Overland will deliver both the Sphere 3D and V3 products through
Overland's extensive global network of channel partners and service
providers.
"Sphere 3D's ground-breaking work in virtualizing and delivering
applications coupled with V3's high-performance virtual desktops
and management tools will create a new product category within the
end user computing industry," said V3 Systems' CEO Ric Lindstrom.
"Bringing together the two technologies will provide a true
contextual desktop and application experience. We expect this
combination will offer a very compelling solution to customers in
sectors such as financial services, government, education, and
healthcare."
Utilizing the V3 DCO software, a desktop administrator or user
can synchronize their images to images being hosted in the cloud,
allowing for easy and simple fail-over and service levels that
enhance performance, security, up-time, and a host of other
desirable features which are prohibitively expensive or impossible
when compared to physical desktop deployment implementations,
traditional data as a service (DaaS), or even VDI.

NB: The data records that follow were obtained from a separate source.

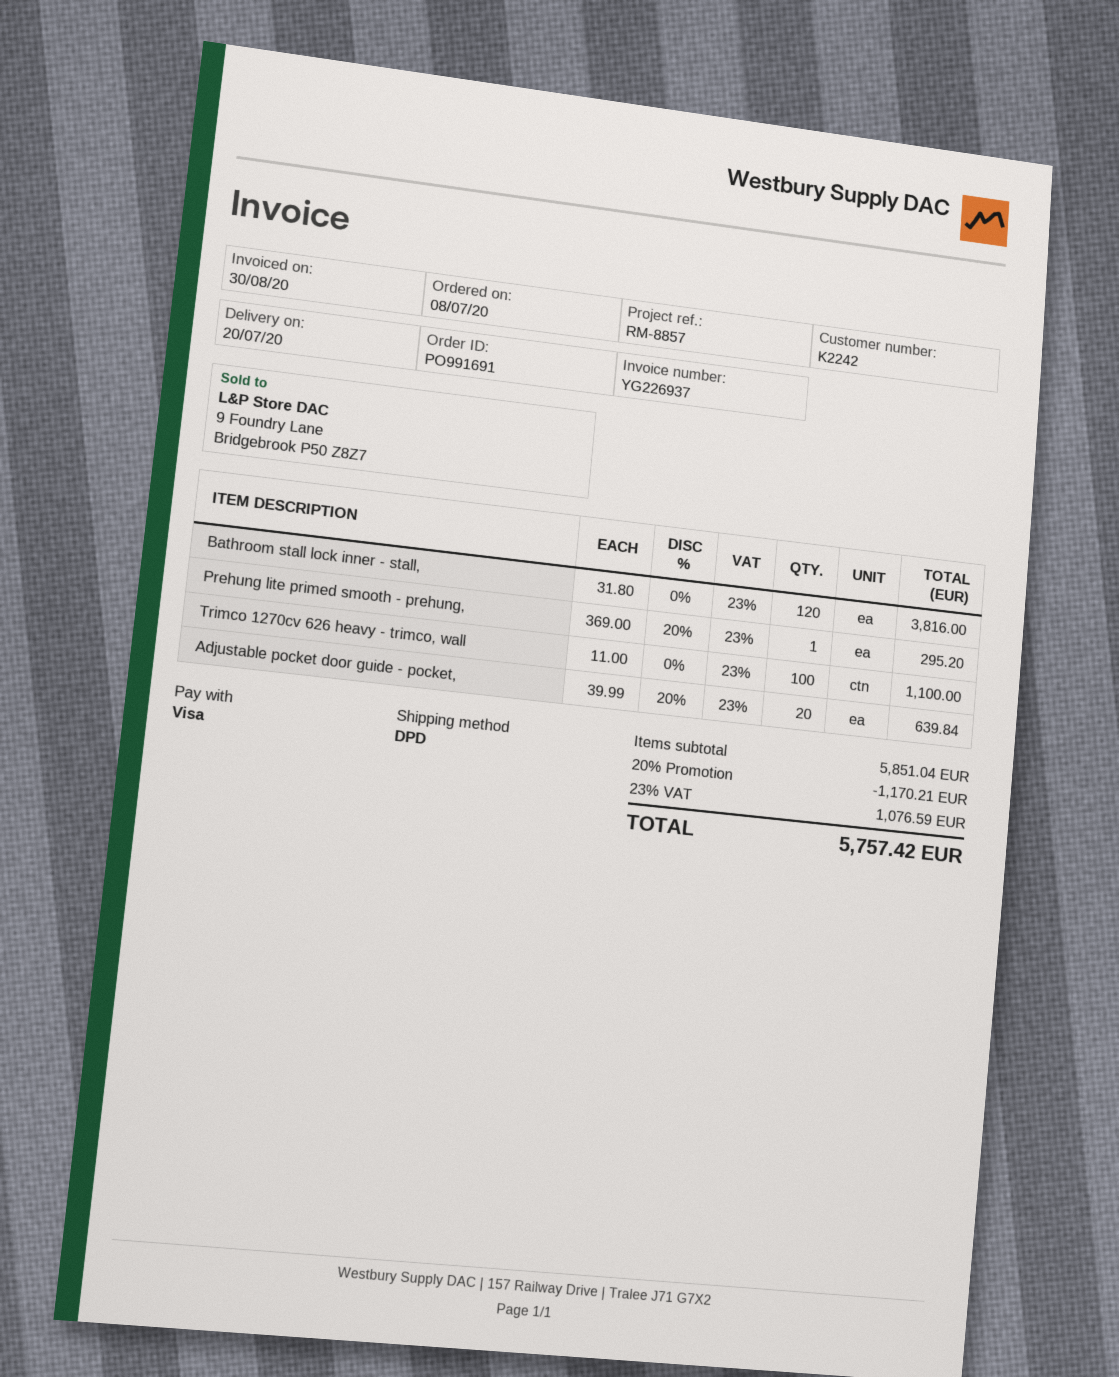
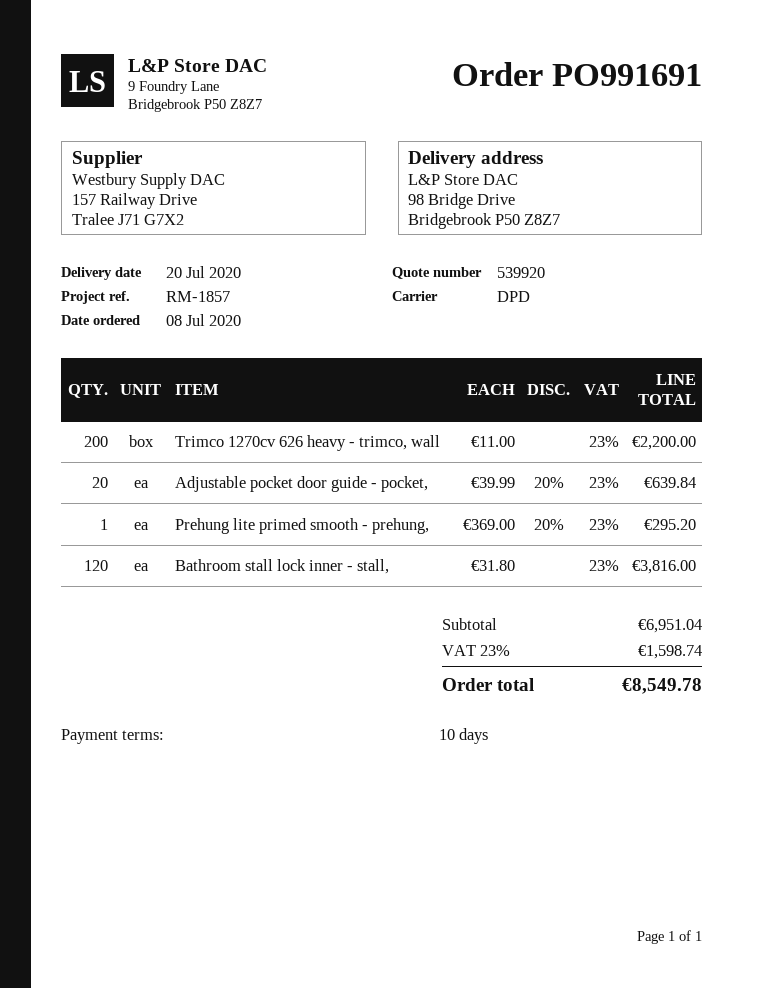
reference: RM-8857 -> RM-1857
Trimco 1270cv 626 heavy - trimco, wall: 100 x 11.00 = 1100.00 -> 200 x 11.00 = 2200.00
subtotal: 5851.04 -> 6951.04
discount: 20% = 1170.21 -> none
tax: 23% = 1076.59 -> 23% = 1598.74
total: 5757.42 -> 8549.78

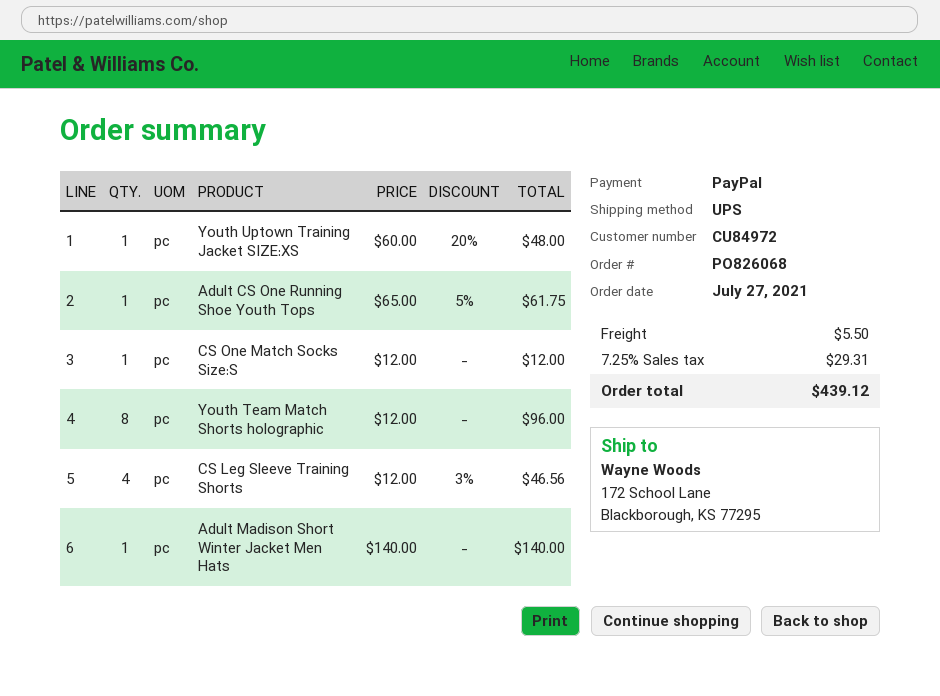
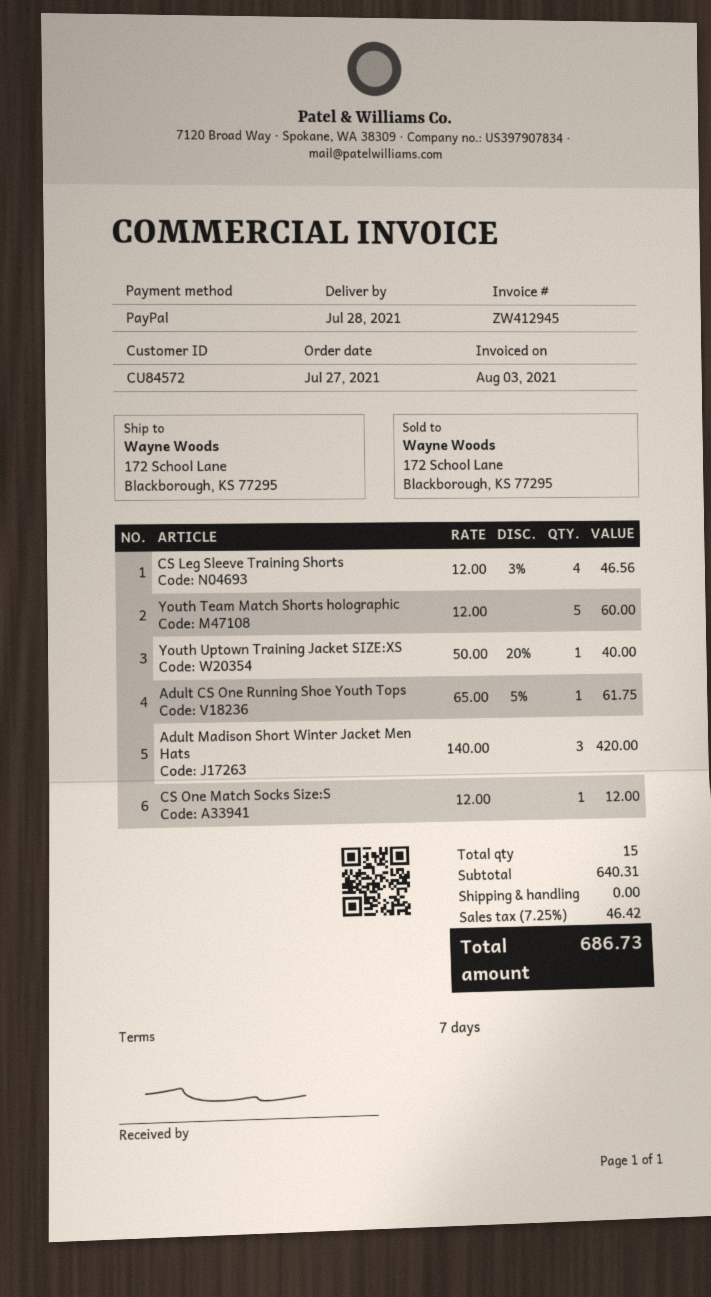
customer number: CU84972 -> CU84572
Youth Uptown Training Jacket SIZE:XS: 1 x 60.00 - 20% = 48.00 -> 1 x 50.00 - 20% = 40.00
Youth Team Match Shorts holographic: 8 x 12.00 = 96.00 -> 5 x 12.00 = 60.00
Adult Madison Short Winter Jacket Men Hats: 1 x 140.00 = 140.00 -> 3 x 140.00 = 420.00
shipping: 5.50 -> 0.00
tax: 7.25% = 29.31 -> 7.25% = 46.42
total: 439.12 -> 686.73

The V3 Appliance is a purpose built server designed for easy
deployment and support. Seamless data center integration is
accomplished by housing every system and software-critical
component within the V3 Appliance, for a solution that can be
implemented out-of-the-box. With substantially less hardware to
support and the ability to perform distributed deployment of
virtual desktops through a single user-friendly interface, the
simplicity of the V3 architecture translates into minimal IT
management. Organizations can deploy anywhere from 50 to thousands
of virtual desktops by deploying additional V3 Appliances into
server racks, providing for ease of scalability.
"We founded V3 Systems to address performance bottlenecks
inherent in legacy on premise and cloud-based VDI deployments,"
said V3 Systems founder and Chief Scientific Officer, Peter
Bookman. "Speed is a funny thing...you never know you need it until
you experience it, and then you can't live without it. V3 Systems
continues to lead the way in providing the best computing
experience possible. This relationship will ensure continual
thought leadership in breaking down barriers to this level of end
user computing."
Terms and Closing
Sphere 3D and V3 have entered into an Asset Purchase Agreement,
whereby a wholly-owned subsidiary of Sphere 3D will acquire all the
assets, including patents, trademarks and other intellectual
property, as well as customer lists, contracts and other operating
agreements of V3 Systems. In addition, all key employees of V3
Systems will join Sphere 3D on closing.
On closing, Sphere 3D will satisfy the purchase price of USD
$9.7 million by payment of USD $4.0 million in cash (less any
amounts received on an interim basis prior to closing) and the
issuance of 1,089,867 common shares of Sphere 3D (the "Payment
Shares"). The Payment Shares are issued in accordance with TSXV
Policy 1.1 at a deemed price of USD $5.23 (based on the current F/X
rate of USD $1.00 = CAD $1.105 is CAD $5.80) being the 20-day
weighted average share price on December 4, 2013, which was the
date the parties executed the Letter of Intent. In addition, V3
shall be entitled to receive an earn-out, based on achieving
certain milestones in revenue and gross margin, of up to a further
USD $5.0 million, payable at the option of Sphere 3D in cash or
shares (up to a maximum of 1,051,414 common shares), to be priced
at the 20-day weighted average trading price preceding the date(s)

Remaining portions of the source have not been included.